«Узнает или не узнает?» – думал тот.
– Летчик, – проговорил бородач. – Что ж, германец оказался проворнее? – Он кивнул на землянку. – Входите.
Они вошли в землянку, довольно просторную, с печкой, нарами, широким столом, колодами, заменявшими табуретки. Гвоздивцев зажег лампу.
– Садитесь, – предложил бородач и сам сел в широкое затейливое кресло из коряги, не спеша достал кисет, трубочку, набил ее.
– Прокоп Савельевич, – проговорил Гвоздивцев, – угощусь?
– Угум, – отозвался тот, пододвигая ему кисет.
Гвоздивцев откуда-то достал обрывок газеты, ловко свернул цигарку.

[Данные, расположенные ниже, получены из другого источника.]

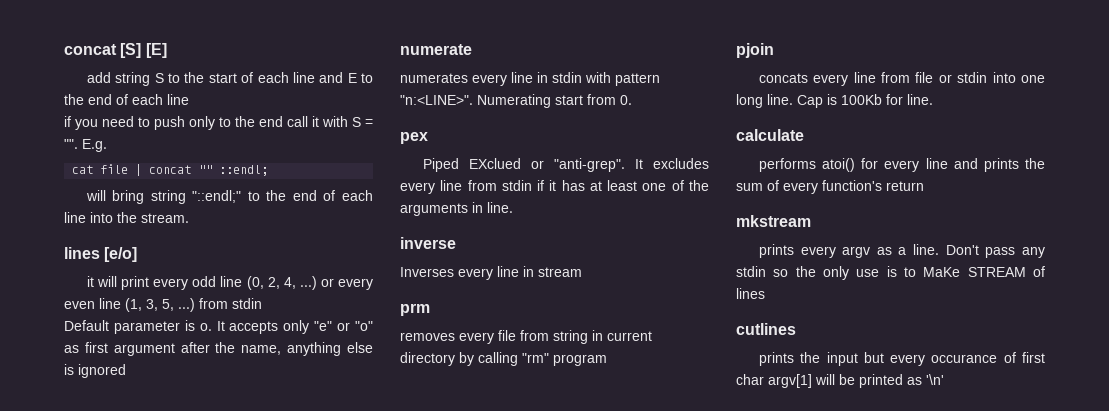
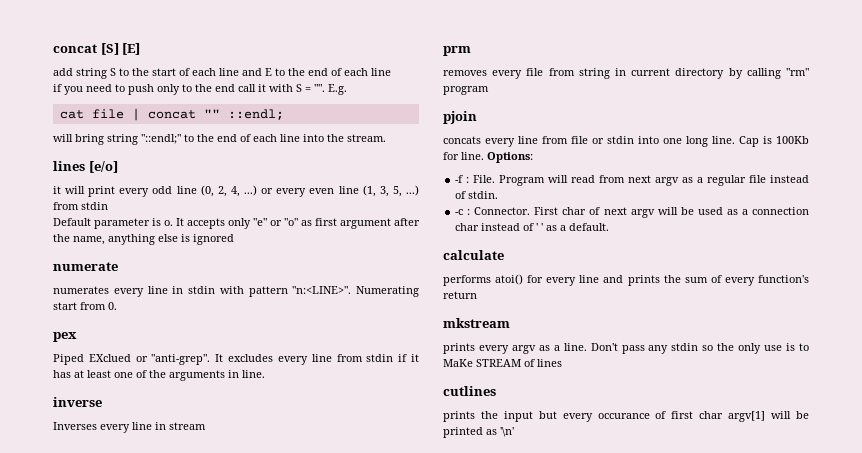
(933, 99) none -> [487,152,533,163] [455,175,809,186] [455,191,499,199] [455,207,809,218] [455,223,610,231] Options: // -f : File. Program will read from next argv as a regular file instead of stdin. // -c : Connector. First char of next argv will be used as a connection char instead of ' ' as a default.

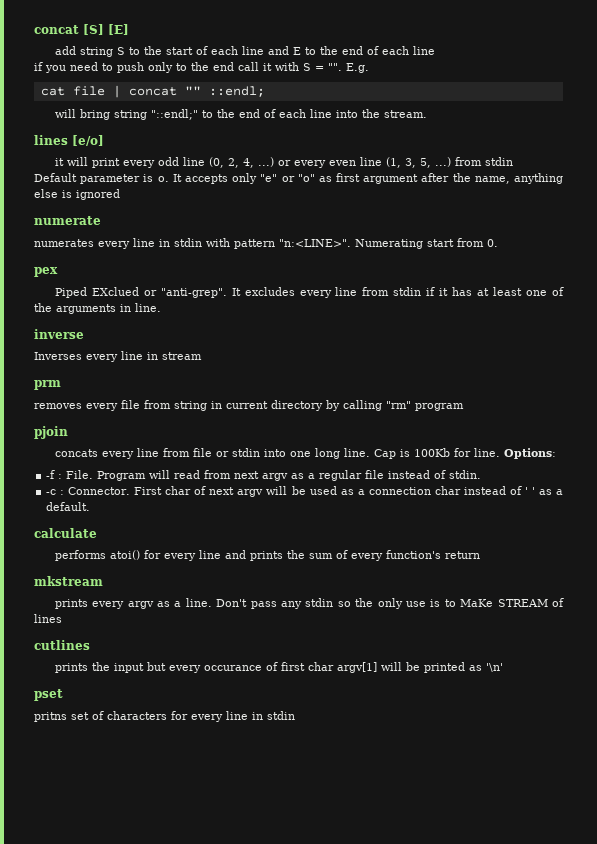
(514, 432) none -> [34,689,63,701] [34,711,295,722] // pset // pritns set of characters for every line in stdin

– Ну, – сказал Прокоп Савельевич, оборачиваясь к Арсению и попыхивая трубочкой. – Рассказывайте всё, как оно есть, без утайки.
– Дайте пить, – проговорил Арсений.
– А вон, в кадушке.
Арсений шагнул в угол и действительно разглядел деревянную кадушку с черпаком, зачерпнул.
– Стой! – окликнул его Гвоздивцев, вставая и подавая кружку. – Ни тиф, ни дизентерия нам тут не нужны.
И Арсений начал пить. Вода припахивала дымком и болотом, но была самой вкусной на свете. Он осушил одну кружку, потом другую.
– Не лопнуть бы, – пробормотал Гвоздивцев, смоля цигарку.
Арсений, отдуваясь, отошел от кадушки.
– Разрешите сесть, – сказал он.
Прокоп Савельевич поднял брови, огладил литую бороду.
– У него рана, – сказал Гвоздивцев. – Нарвался на сук, когда приземлялся…
Прокоп Савельевич кивнул.
– Садись.
Арсений сел, безвольно опустил плечи. Потом взглянул исподлобья на Прокопа Савельевича.
– Вы меня не узнаете?
Гвоздивцев и Прокоп Савельевич уставились на него сквозь дым крепкого самосада.
– Год назад на Гобзе мы стояли с друзьями в походе…
Прокоп Савельевич шевелил густыми бровями, смотрел внимательно.
– Погоди… Припоминаю, – молвил он, вынув трубку изо рта и направив дымящийся влажный чубук на Арсения. – Два парня с девахой были?
Арсений закивал с кривой улыбкой:
– Да, да…
– Так ты… который?
– Я внук Дюрги.
– Ба! Дюрги из Каспли?! – воскликнул Прокоп Савельевич. – Это ты? Тот парень?.. Дай-ка посмотреть… Ну и ну. Год назад? А по тебе, если судить, так уж годков… этак десять тому назад. А? Посмотри, Петро, – пригласил он Гвоздивцева, хотя тот и так смотрел с любопытством. – Прошлым летом я ехал от лесника Матвея Прасолова. И у них там, у ребят этих, палаточка на речке стояла. Девчонка такая пригожая, с теплыми глазами, что-то готовила… Где-то сейчас она… А он – внук одного коневода, ну не коневода, а знатока и ценителя. Варяжка-то от его жеребца, от хуторянина и хорошего крестьянина Дюрги, ну а по нынешним временам – кулака. Бежавшего однажды со своей старухой в Эстляндию, страну хуторов… И я ему даже в этом помогал. Да-а, – молвил он, снова оглаживая свою огромную бороду и хитровато поглядывая на Арсения, которому, конечно, все эти подробности слышать сейчас было крайне неприятно. – А внук-то – высоко взлетел. Вот бы подивился дед Дюрга. Да ты… как тебя величать?
– Старший лейтенант Жарковский, Арсений Жарковский.
– Да, товарищ старший лейтенант, ты можешь не сомневаться насчет моего начальника штаба. Петр Викентьевич и сам немало вынес и пережил. Как и все мы тут… Где же ты служишь? Как сюда залетел? Рассказывай.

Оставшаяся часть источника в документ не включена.